The RBW and VBW settings have a big impact on displayed attenuation when using the tracking generator.
I couldn't get the analyzer to show the correct attenuation value with default VBW settings. I had to manually override the VBW down to 10 KHz, and leave the RBW at default (1 MHz) for a 3 GHz span. Narrowing the RBW to less than default also shifted the readings. Plot averaging was set to 100, but 10 would have worked just as well.
Siglent have a AppNote on making attenuator readings, but it says nothing about changing RBW or VBW settings. Screenshots just show them at default.
https://siglentna.com/application-note/attenuator-verification-spectrum-analyzer/Here are 3 plots of a 40db attenuator showing different RBW and VBW settings. The most accurate results are found with a 1MHz RBW (default) and a 10KHz VBW (although 30KHz wasn't much different).
rbw30k_vbw30k.jpg - Reducing the RBW down to (non-default) 30K has a huge impact. Almost 4.5dB off.
rbw1m_vbw1m.jpg - Default RBW and VBW settings (1 MHz).
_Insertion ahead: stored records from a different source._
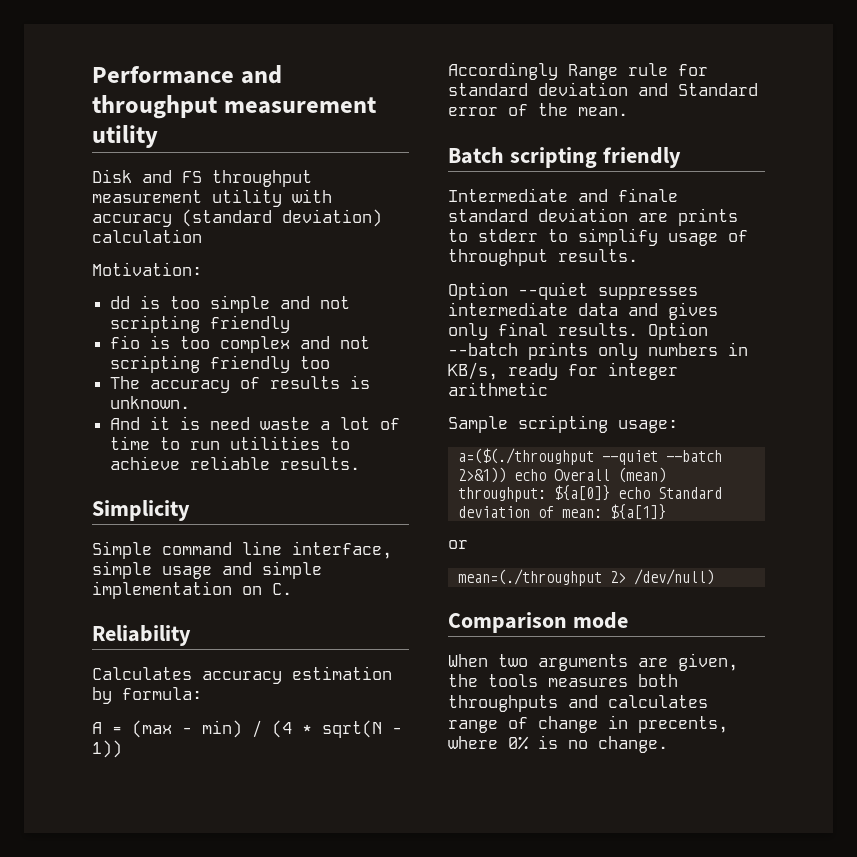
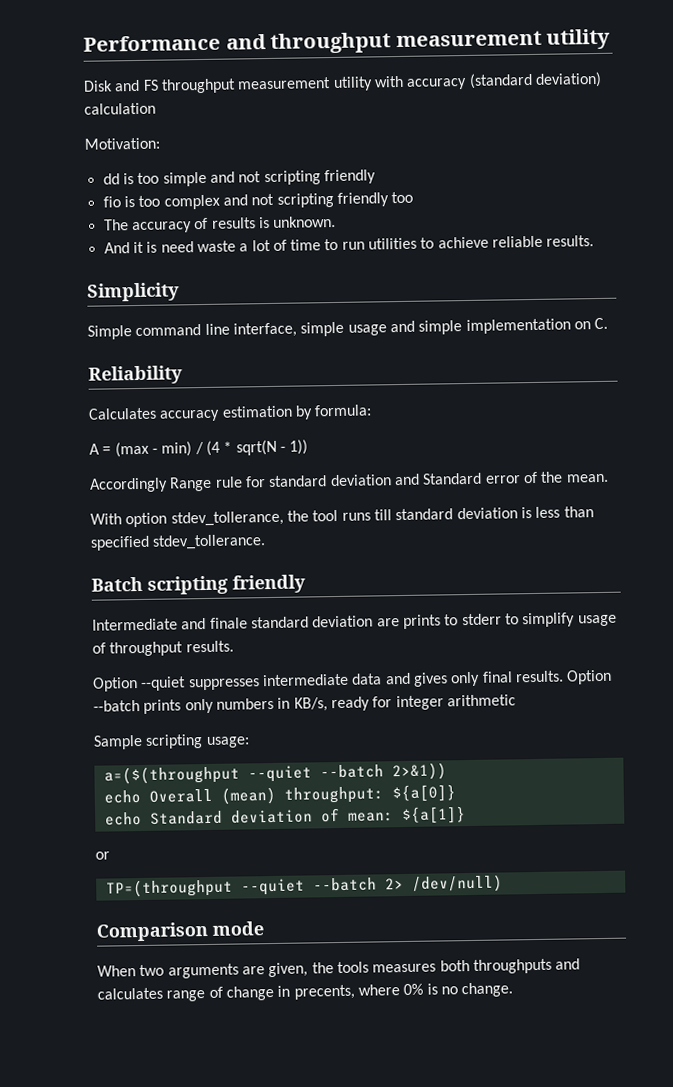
+ With option stdev_tollerance, the tool runs till standard deviation is less than specified stdev_tollerance.
- a=($(./throughput --quiet --batch 2>&1)) echo Overall (mean) throughput: ${a[0]} echo Standard deviation of mean: ${a[1]}
+ a=($(throughput --quiet --batch 2>&1))
+ echo Overall (mean) throughput: ${a[0]}
+ echo Standard deviation of mean: ${a[1]}
- mean=(./throughput 2> /dev/null)
+ TP=(throughput --quiet --batch 2> /dev/null)

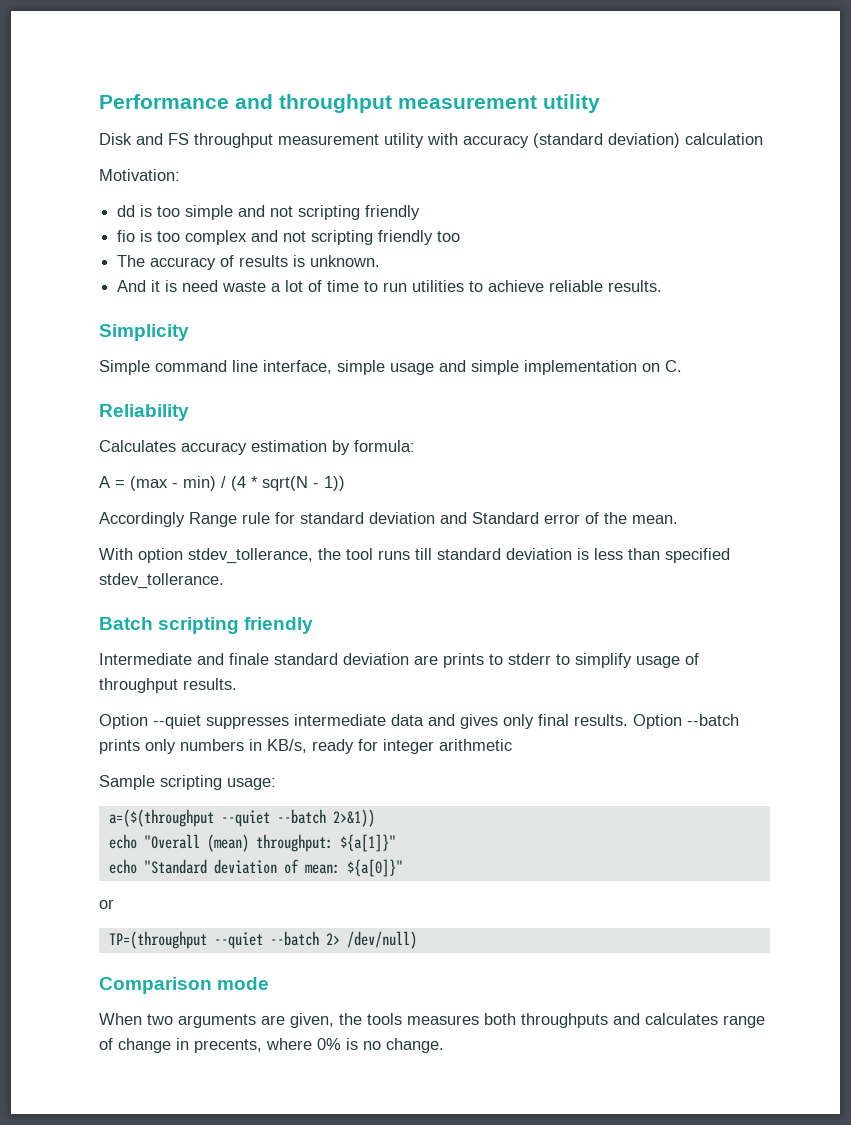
- echo Overall (mean) throughput: ${a[0]}
- echo Standard deviation of mean: ${a[1]}
+ echo "Overall (mean) throughput: ${a[1]}"
+ echo "Standard deviation of mean: ${a[0]}"

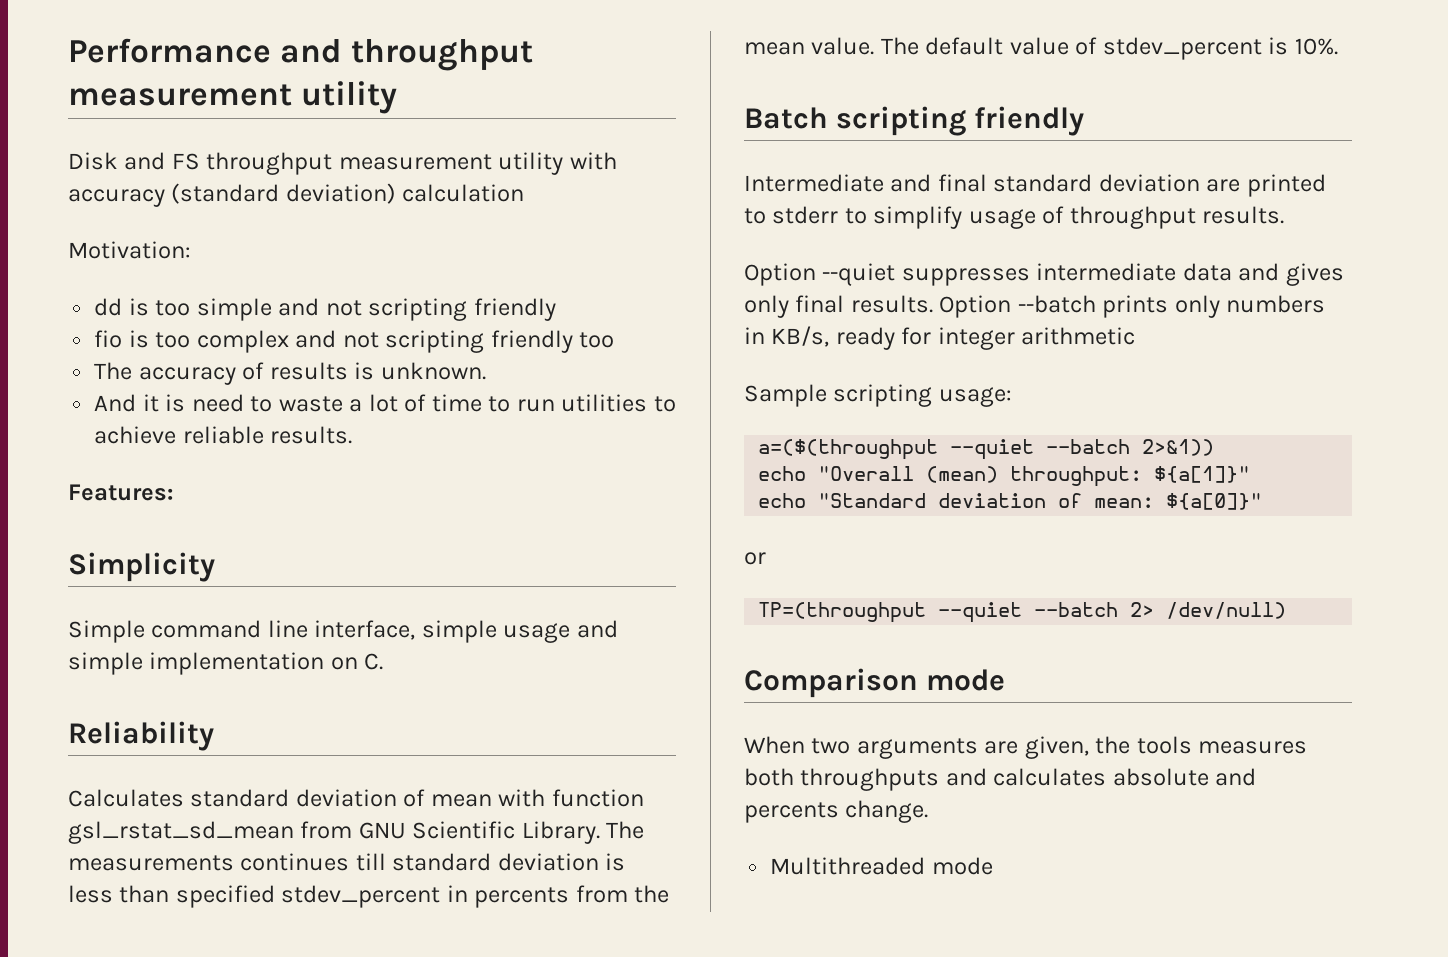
- And it is need waste a lot of time to run utilities to achieve reliable results.
+ And it is need to waste a lot of time to run utilities to achieve reliable results.
+ Features:
- Calculates accuracy estimation by formula:
- A = (max - min) / (4 * sqrt(N - 1))
- Accordingly Range rule for standard deviation and Standard error of the mean.
- With option stdev_tollerance, the tool runs till standard deviation is less than specified stdev_tollerance.
+ Calculates standard deviation of mean with function gsl_rstat_sd_mean from GNU Scientific Library. The measurements continues till standard deviation is less than specified stdev_percent in percents from the mean value. The default value of stdev_percent is 10%.
- Intermediate and finale standard deviation are prints to stderr to simplify usage of throughput results.
+ Intermediate and final standard deviation are printed to stderr to simplify usage of throughput results.
- When two arguments are given, the tools measures both throughputs and calculates range of change in precents, where 0% is no change.
+ When two arguments are given, the tools measures both throughputs and calculates absolute and percents change.
+ Multithreaded mode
Off by about 0.5dB.
rbw1m_vbw10k.jpg - Default RBW but a manual VBW of 10K. This is the most accurate plot.
If you're wondering how or why I think the last plot is the most accurate, I contacted minicircuits w/serial number and they very helpfully handed over the test data for the sample of attenuators tested in the same batch that my device came from.
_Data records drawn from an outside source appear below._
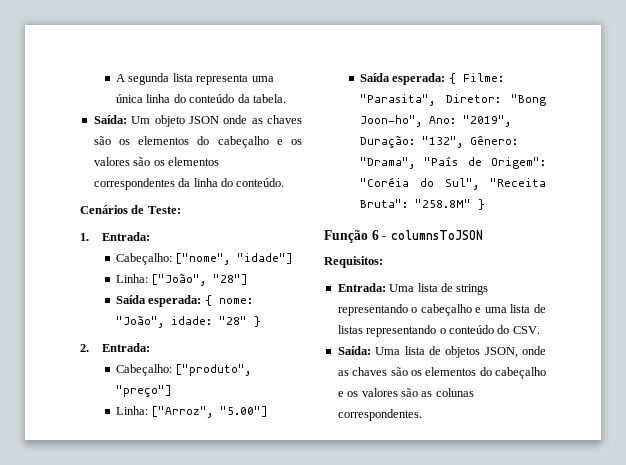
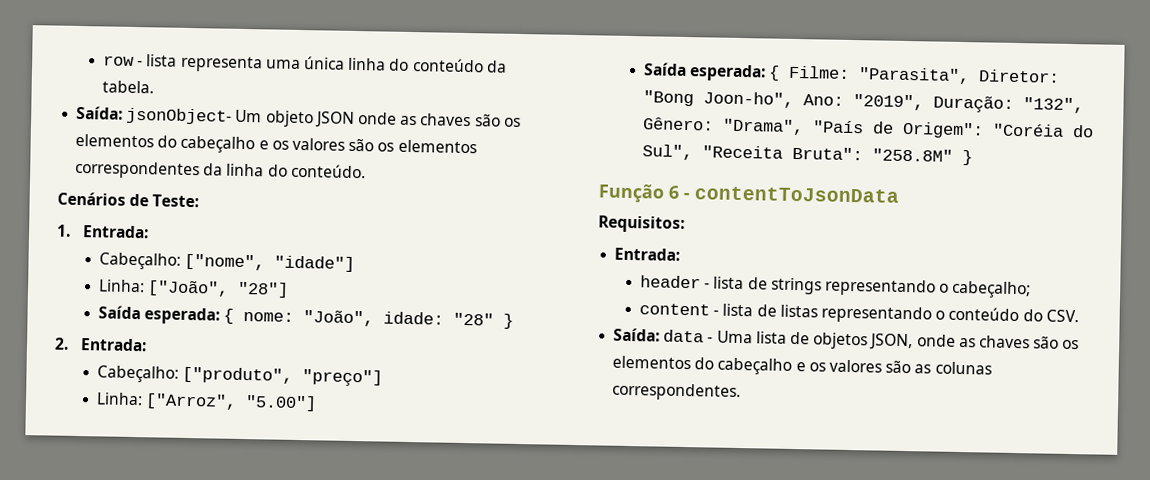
- A segunda lista representa uma única linha do conteúdo da tabela.
+ row - lista representa uma única linha do conteúdo da tabela.
- Saída: Um objeto JSON onde as chaves são os elementos do cabeçalho e os valores são os elementos correspondentes da linha do conteúdo.
+ Saída: jsonObject- Um objeto JSON onde as chaves são os elementos do cabeçalho e os valores são os elementos correspondentes da linha do conteúdo.
- Função 6 - columnsToJSON
+ Função 6 - contentToJsonData
  Requisitos:
- Entrada: Uma lista de strings representando o cabeçalho e uma lista de listas representando o conteúdo do CSV.
+ Entrada:
+ header - lista de strings representando o cabeçalho;
+ content - lista de listas representando o conteúdo do CSV.
- Saída: Uma lista de objetos JSON, onde as chaves são os elementos do cabeçalho e os valores são as colunas correspondentes.
+ Saída: data - Uma lista de objetos JSON, onde as chaves são os elementos do cabeçalho e os valores são as colunas correspondentes.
Top marks to MiniCircuits for customer service! I even got to speak with an engineer.
I also ran some tests using Zero Span, and T-Power for spot readings. T-Power was the most accurate, as it didn't seem affected by changes in any RBW or VBW settings. T-Power results agreed with the last plot (rbw1m_vbw10k), and were also within the test data range provided by minicircuits.
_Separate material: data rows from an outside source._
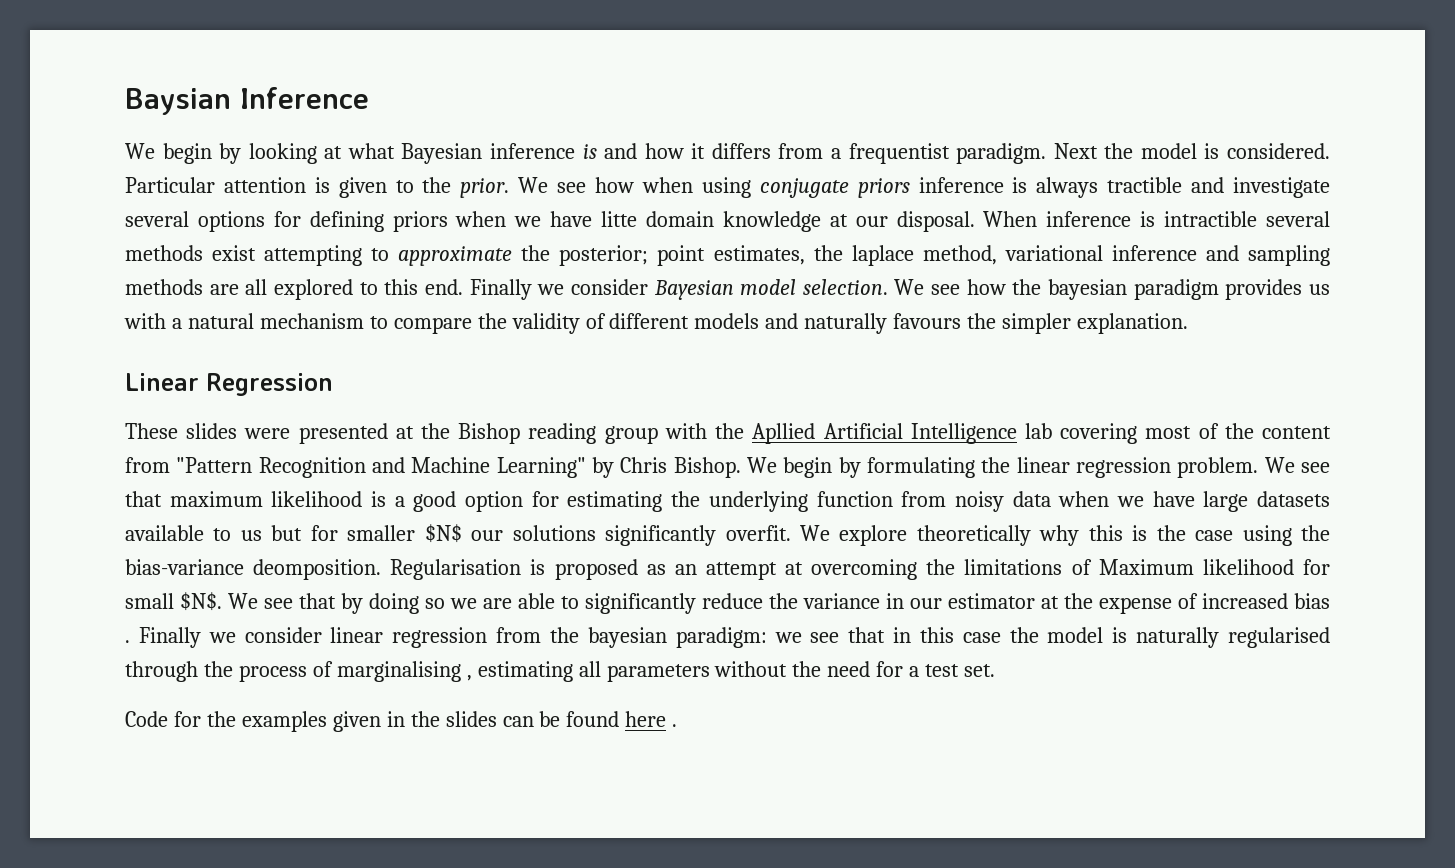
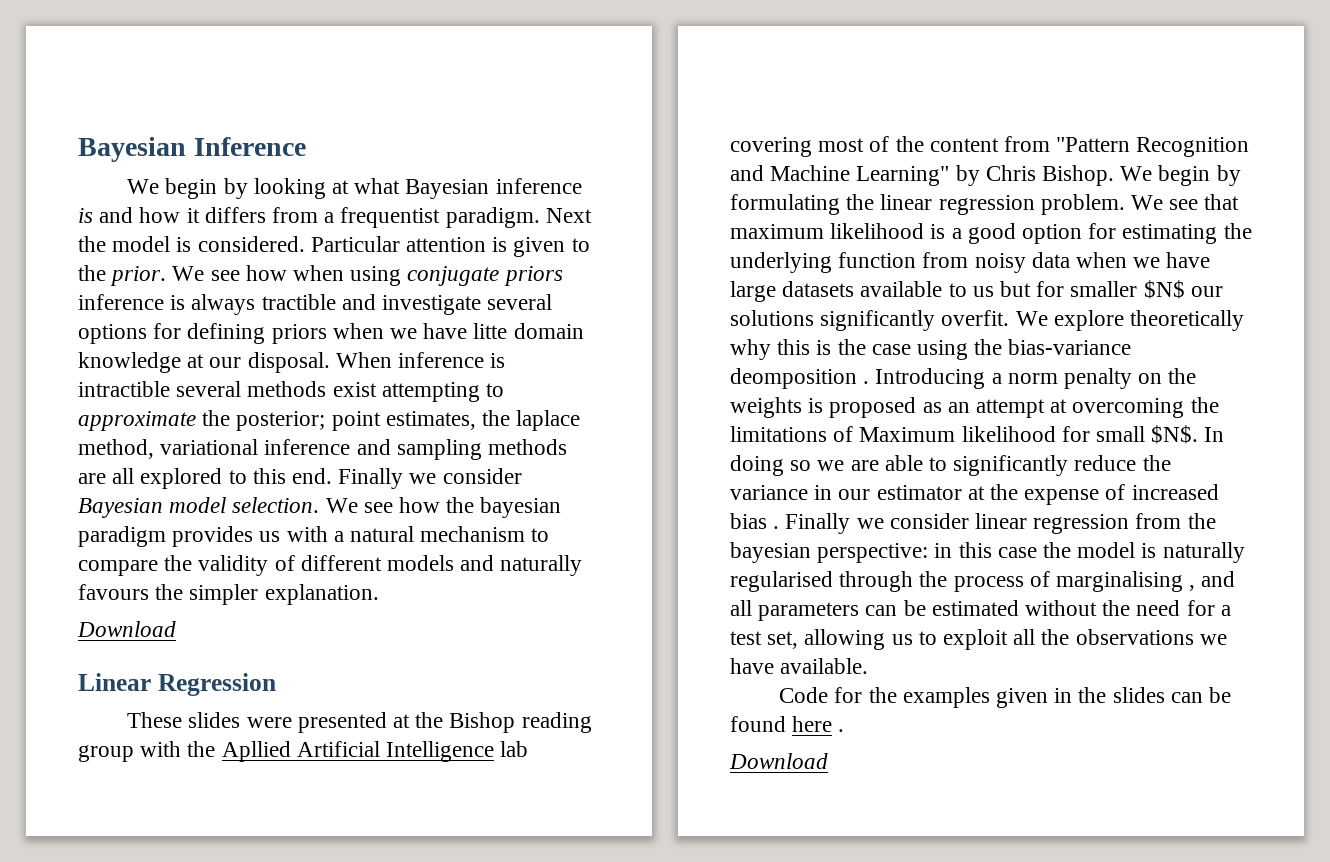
- Baysian Inference
+ Bayesian Inference
  We see how the bayesian paradigm provides us with a natural mechanism to compare the validity of different models and naturally favours the simpler explanation.
+ Download
- We explore theoretically why this is the case using the bias-variance deomposition. Regularisation is proposed as an attempt at overcoming the limitations of Maximum likelihood for small $N$.
+ We explore theoretically why this is the case using the bias-variance deomposition . Introducing a norm penalty on the weights is proposed as an attempt at overcoming the limitations of Maximum likelihood for small $N$.
- We see that by doing so we are able to significantly reduce the variance in our estimator at the expense of increased bias .
+ In doing so we are able to significantly reduce the variance in our estimator at the expense of increased bias .
- Finally we consider linear regression from the bayesian paradigm: we see that in this case the model is naturally regularised through the process of marginalising , estimating all parameters without the need for a test set.
+ Finally we consider linear regression from the bayesian perspective: in this case the model is naturally regularised through the process of marginalising , and all parameters can be estimated without the need for a test set, allowing us to exploit all the observations we have available.
  Code for the examples given in the slides can be found here .
+ Download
If you do use T-Power to make spot readings, I found that there's a technique for the most accurate results. Normalize the analyzer with a pass through on the cables - take a reading, then connect the attenuator and take another reading. Don't change the frequency between readings. Just moving the frequency off target and back again results in a small error. This technique does mean that you have to fiddle about with cables for every different frequency reading though.